* **Work required**:
In the records below, some lines hold the word "number". Copy each of those lines.

* **Material provided**:
^^^^

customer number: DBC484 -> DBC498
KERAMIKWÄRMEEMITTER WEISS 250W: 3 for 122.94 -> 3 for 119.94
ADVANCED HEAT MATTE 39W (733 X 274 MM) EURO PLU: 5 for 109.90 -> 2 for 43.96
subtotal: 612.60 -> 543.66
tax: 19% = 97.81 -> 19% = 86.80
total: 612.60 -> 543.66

^^^^

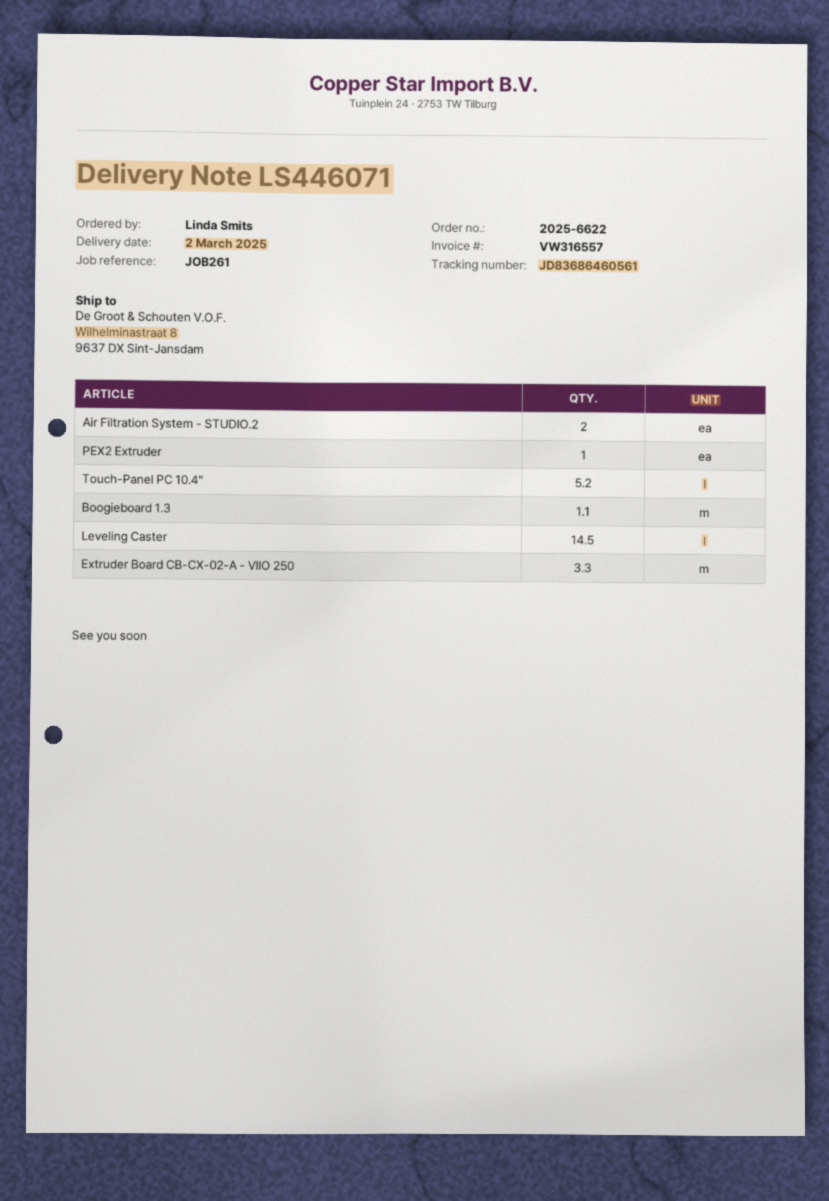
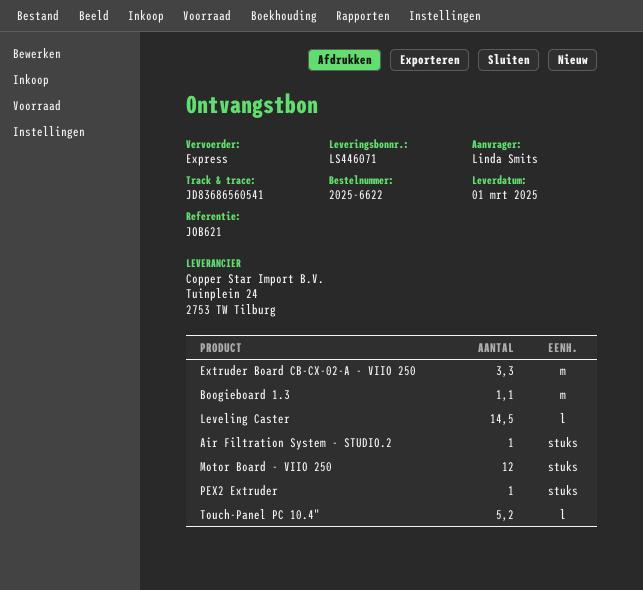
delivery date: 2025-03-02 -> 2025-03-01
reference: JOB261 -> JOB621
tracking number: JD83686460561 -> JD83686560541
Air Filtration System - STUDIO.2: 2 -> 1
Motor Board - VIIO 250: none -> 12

^^^^

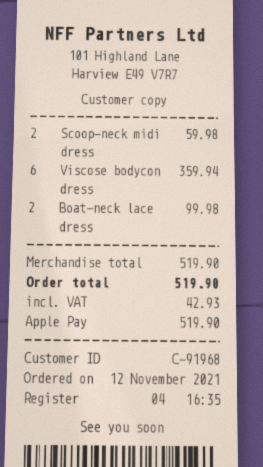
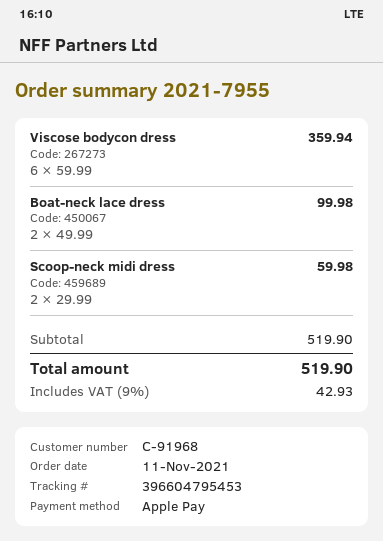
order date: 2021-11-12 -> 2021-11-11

^^^^

* **Response for this exercise**:
customer number: DBC484 -> DBC498
tracking number: JD83686460561 -> JD83686560541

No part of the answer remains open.